§ **MATERIAL SUPPLIED**
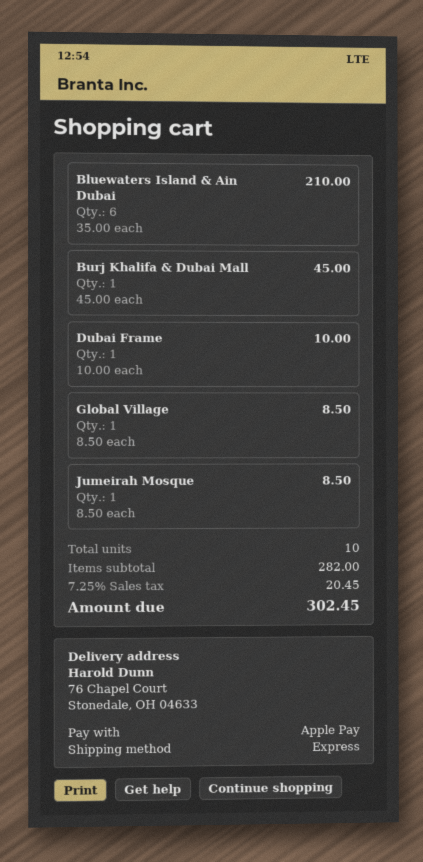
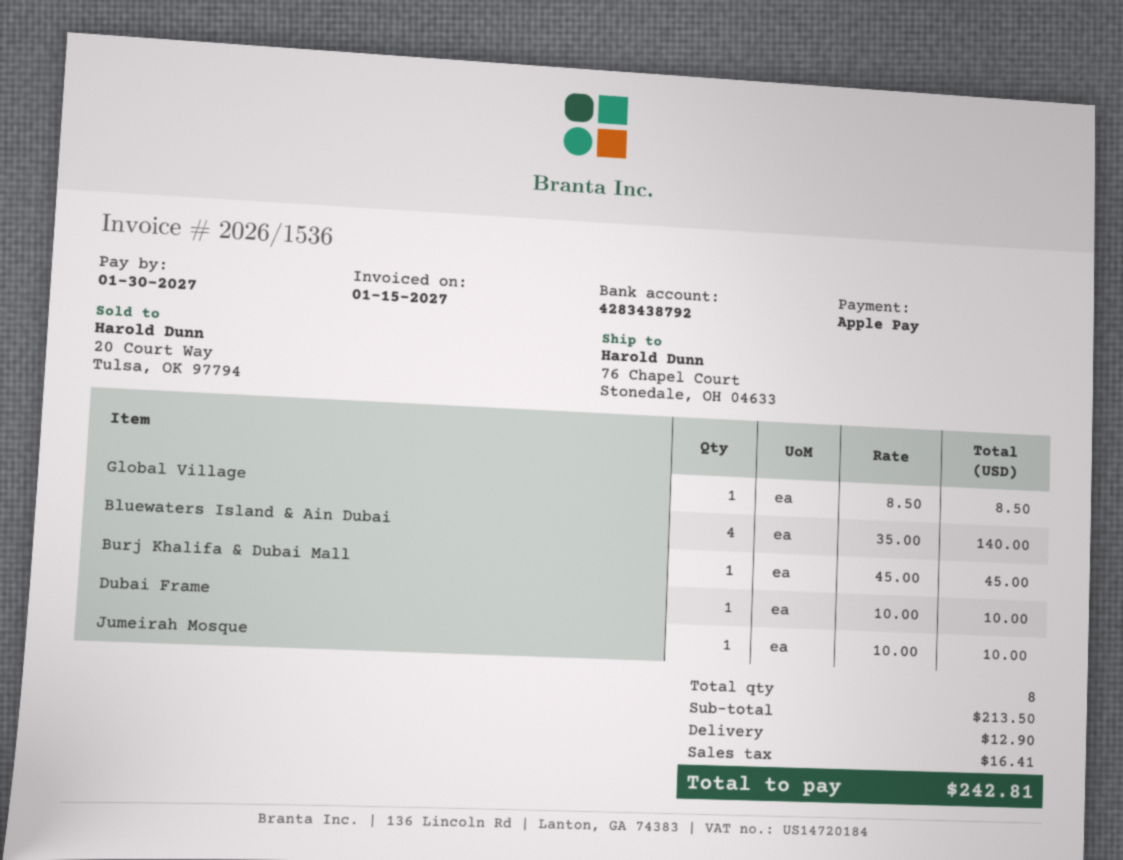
Bluewaters Island & Ain Dubai: 6 x 35.00 = 210.00 -> 4 x 35.00 = 140.00
Jumeirah Mosque: 1 x 8.50 = 8.50 -> 1 x 10.00 = 10.00
total quantity: 10 -> 8
subtotal: 282.00 -> 213.50
shipping: none -> 12.90
tax: 20.45 -> 16.41
total: 302.45 -> 242.81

§ **TASK PROMPT**
An exact copy of the records is required. Pictures do not belong in it.

§ **ANSWER SECTION**
Bluewaters Island & Ain Dubai: 6 x 35.00 = 210.00 -> 4 x 35.00 = 140.00
Jumeirah Mosque: 1 x 8.50 = 8.50 -> 1 x 10.00 = 10.00
total quantity: 10 -> 8
subtotal: 282.00 -> 213.50
shipping: none -> 12.90
tax: 20.45 -> 16.41
total: 302.45 -> 242.81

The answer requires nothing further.